Состоит ли наш замысел в единой критической теории существующего пространства, призванной заменить описания и членения, которые это пространство признают, а также критические теории общества вообще, политэкономии, культуры и пр.? Нет. Заменить технологическую утопию утопией негативной, критической, применительно как к пространству, так и к «человеку» и «обществу», уже недостаточно. Время критической теории, доведенной до опровержения и даже радикального протеста (либо «точечного», направленного против того или иного уязвимого «пункта», либо глобального), подошло к концу.

Нужно ли считать первоочередной задачей методичное разрушение кодов, относящихся к пространству? Нет. Перед нами стоит как раз обратная проблема. Коды эти, неотделимые от знания и социальной практики, давно уже размыты. От них остались одни лохмотья – отдельные слова, образы, метафоры. Главное событие прошло незамеченным, так что о нем приходится постоянно напоминать: около 1910 года пошатнулось пространство, общее для здравого смысла, науки, социальной практики, политической власти, пространство, служащее содержанием как повседневной речи, так и абстрактной мысли, среда и канал сообщений, пространство классической перспективы и геометрии, разрабатывавшееся со времен Ренессанса на основе греческого наследия (Евклида и логики) силами западного искусства и философии и встроенное в город. Оно получает столько ударов, подвергается таким нападкам, что с большим трудом сохраняет некую педагогическую реальность в рамках консервативного образования. Евклидово пространство, пространство перспективы исчезает как референт вместе с другими общими местами (городом, историей, родством, тональной системой в музыке, традиционной моралью и т. д.) Переломный момент. Между тем нетрудно понять, что евклидово пространство «здравого смысла» с его перспективой, равно как и алгебра и арифметика, как грамматика и ньютонова физика, не могут исчезнуть в единый миг, не оставив следов в сознании людей, в науке и педагогике. Дело не в том, чтобы разрушить коды во имя некоей критической теории, а в том, чтобы объяснить их разрушение, выявить его результаты и (быть может) с помощью теоретического перекодирования создать какой-то новый код.

Контуры намеченной выше операции – не подменить господствующую тенденцию, а перевернуть ее – становятся более четкими. Как и во времена Маркса (это мы подробно покажем, если не докажем, ниже), поворот этот заключается в переходе от продуктов (изученных вдоль и поперек, описанных и пересчитанных) к производству.

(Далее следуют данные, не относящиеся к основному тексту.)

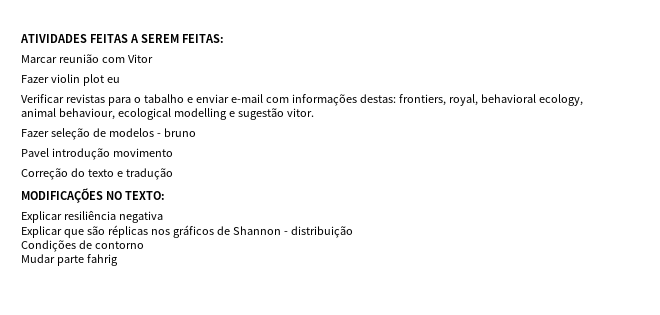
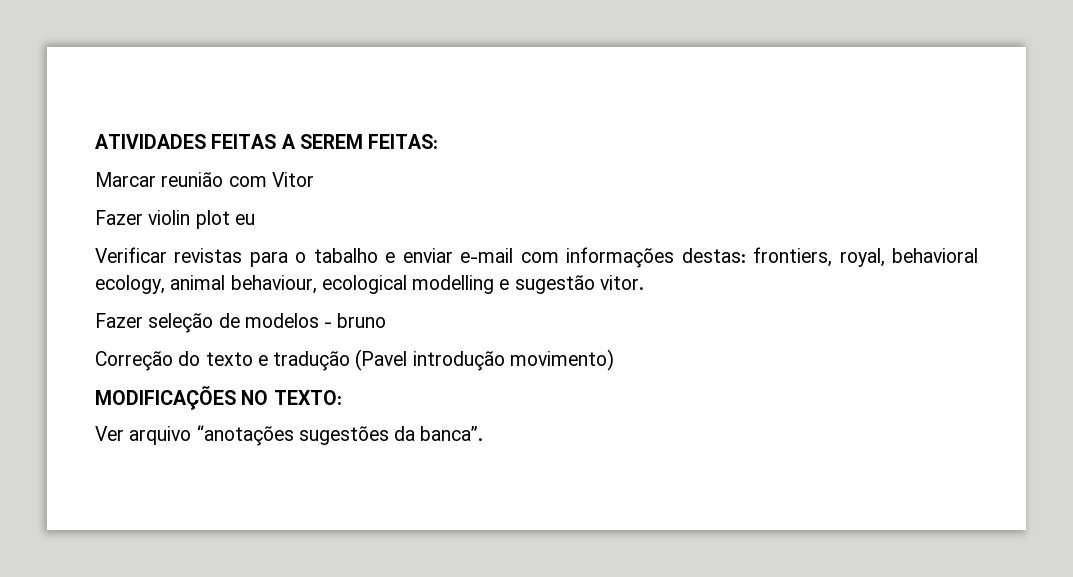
- Pavel introdução movimento
- Correção do texto e tradução
+ Correção do texto e tradução (Pavel introdução movimento)
- Explicar resiliência negativa
- Explicar que são réplicas nos gráficos de Shannon - distribuição
- Condições de contorno
- Mudar parte fahrig
+ Ver arquivo “anotações sugestões da banca”.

Подобная инверсия тенденции и смысла не имеет ничего общего с конверсией означаемых в означающие, которая осуществляется во имя интеллектуалистской заботы о «чистой» теории. Уход от означаемого, вынесение за скобки «выразительного», обращение только к формальным означающим предшествовали развороту тенденции, направленной от продуктов к производственной деятельности. Все эти приемы лишь симулируют ее, сводя к последовательности абстрактных воздействий на язык и, в конечном счете, на литературу.

I. 12

(Социальное) пространство есть (социальный) продукт. На первый взгляд это утверждение близко к тавтологии, то есть к очевидности. Однако, прежде чем его принять, его стоит изучить подробнее, рассмотреть его импликации и следствия. Мало кто согласится с тем, что при современном способе производства и в «действующем обществе», каково оно есть, пространство обрело своего рода собственную реальность, наряду с (и в рамках того же всемирного процесса) товаром, деньгами, капиталом, только иначе. Другие, столкнувшись с этим парадоксом, потребуют доказательств. Тем более что произведенное таким образом пространство служит орудием как мысли, так и действия, является одновременно как средством производства, так и средством контроля, а значит, господства и власти – но при этом не вполне подвластно тем, кто его использует. Социально-политические (государственные) силы, породившие его, пытаются завладеть им, но безуспешно; те же, кто подталкивает пространственную реальность к специфической, не поддающейся господству автономии, стремятся исчерпать ее, зафиксировать и подчинить себе. Является ли это пространство абстрактным? Да, но в то же время и «реальным», как товар и деньги, эти конкретные абстракции. Является ли оно конкретным? Да, но иначе, нежели какой-либо предмет или продукт. Является ли оно инструментом? Безусловно, но, как и познание, выходит за пределы инструментального. Сводится ли оно к проекции, к «объективации» некоего знания? И да и нет: знание, объективированное в продукте, уже не тождественно теоретическому познанию. Пространство содержит социальные отношения. Каким образом? Почему? Какие именно?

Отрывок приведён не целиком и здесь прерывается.